Genius

On n'arrête pas la technologie. Jamais. Telle la lèpre sur le corps d'un pauvre, elle progresse, implacable.C'est ainsi que dernièrement, bravant tous les interdits et repoussant les frontières de la connaissance, les savants fous d'iTunes ont donné naissance à une application magique : Genius. Maintenant, un petit gnome se balade dans mon ordinateur et parcourt toute ma bibliothèque musicale, pour me proposer de découvrir des morceaux ou artistes qui pourraient me plaire -et il n'en profite absolument pas pour me dénoncer auprès de Big Brother comme un pirate patenté, non, ça serait contraire à son éthique de gnome.

Au fait oui, c'est comme ça, j'ai décidé que c'est un gnome, parce qu'il n'y a pas que les lutins dans la vie.

J'ai un peu de mal à faire confiance à ces suggestions, "vous avez aimé (...), nous vous conseillons (...)" : un jour où je regardais les conseils personnalisés d'Amazon, j'étais tombé sur "Infirmières Salopes III", ou un truc dans le genre. Un peu interloqué, j'avais cliqué sur "pourquoi nous vous conseillons cet article ?", qui est quand même un bonne question, vous avouerez (parce que bon, les infirmières salopes, c'est pas vraiment mon truc). Et là, le gnome d'Amazon m'avait répondu : "parce que vous avez regardé cet article : 'Les Bronzés font du ski'".

Perplexe, j'avais décidé qu'à partir de dorénavant je me conseillerais plutôt moi-même, parce que si c'est pour dire ça, je peux le faire tout seul.

J'ai fini par craquer. Hier soir, par curiosité et ennui, je suis allé voir ce que Genius me proposait, au vu de mes goûts musicaux. Je n'ai pas été déçu.

Bien sûr, j'écoute de la merde : j'ai du L5, du High School Musical (parce qu'on peut écouter "Humu Humu Nuku Nuku Apua'a" en boucle sans jamais s'en lasser !), et il est possible qu'en cherchant bien, on trouve un peu d'Emma Daumas.
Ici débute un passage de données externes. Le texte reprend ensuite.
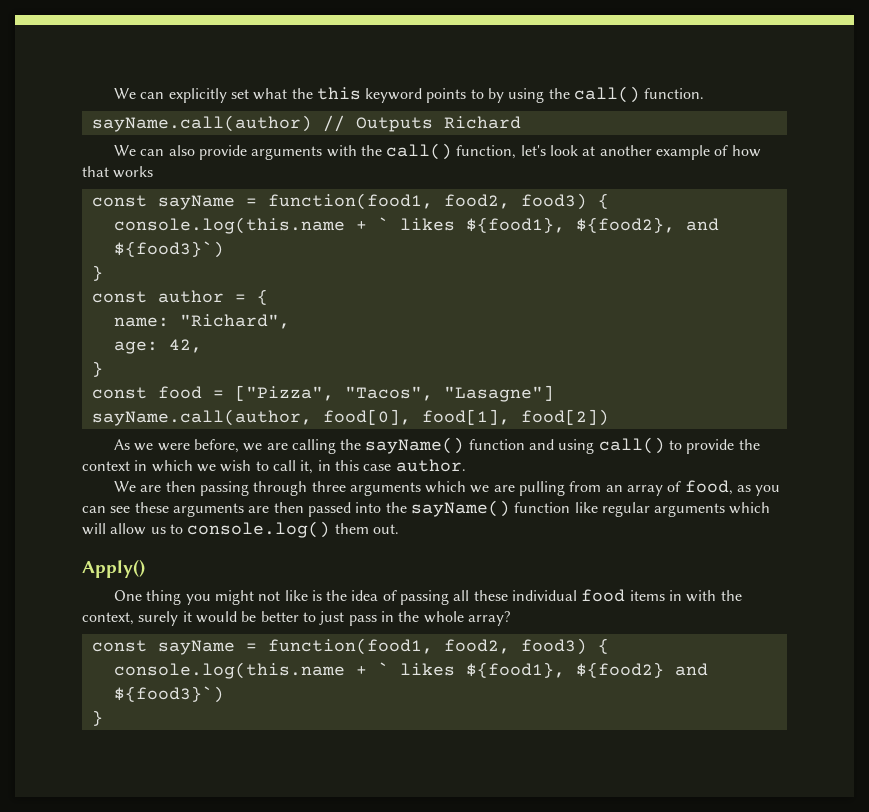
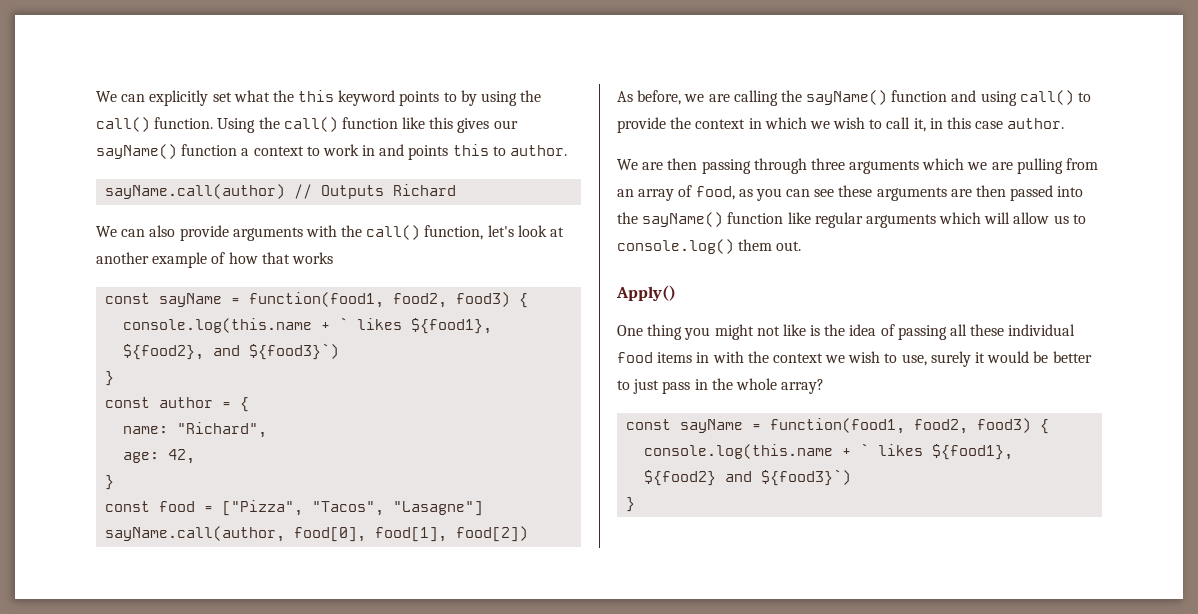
(705, 93) none -> [217,117,518,133] [96,144,568,160] Using the call() function like this gives our sayName() function a context to work in and points this to author.
[134,443,190,451] we were -> (633, 96) none
[82,612,134,625] context, -> [772,351,927,366] context we wish to use,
Mais merde, j'écoute aussi des trucs d'homme, en plus de Kylie et Madonna j'ai plein de Green Day, d'Oasis, de Britney, et même un peu de Silverchair et de Nirvana, parce qu'au fond je suis trop grunge et underground -à cela près que je choisis de me laver les cheveux et de ne pas mettre de tipp-ex sur mes chaussures.

Alors je ne vois pas, mais vraiment pas où cet enculé de bâtard de gnome est allé me chercher ça, et je proteste, avec toute l'énergie du désespoir :

On n'arrête pas la technologie. Mais parfois, quand même, on devrait.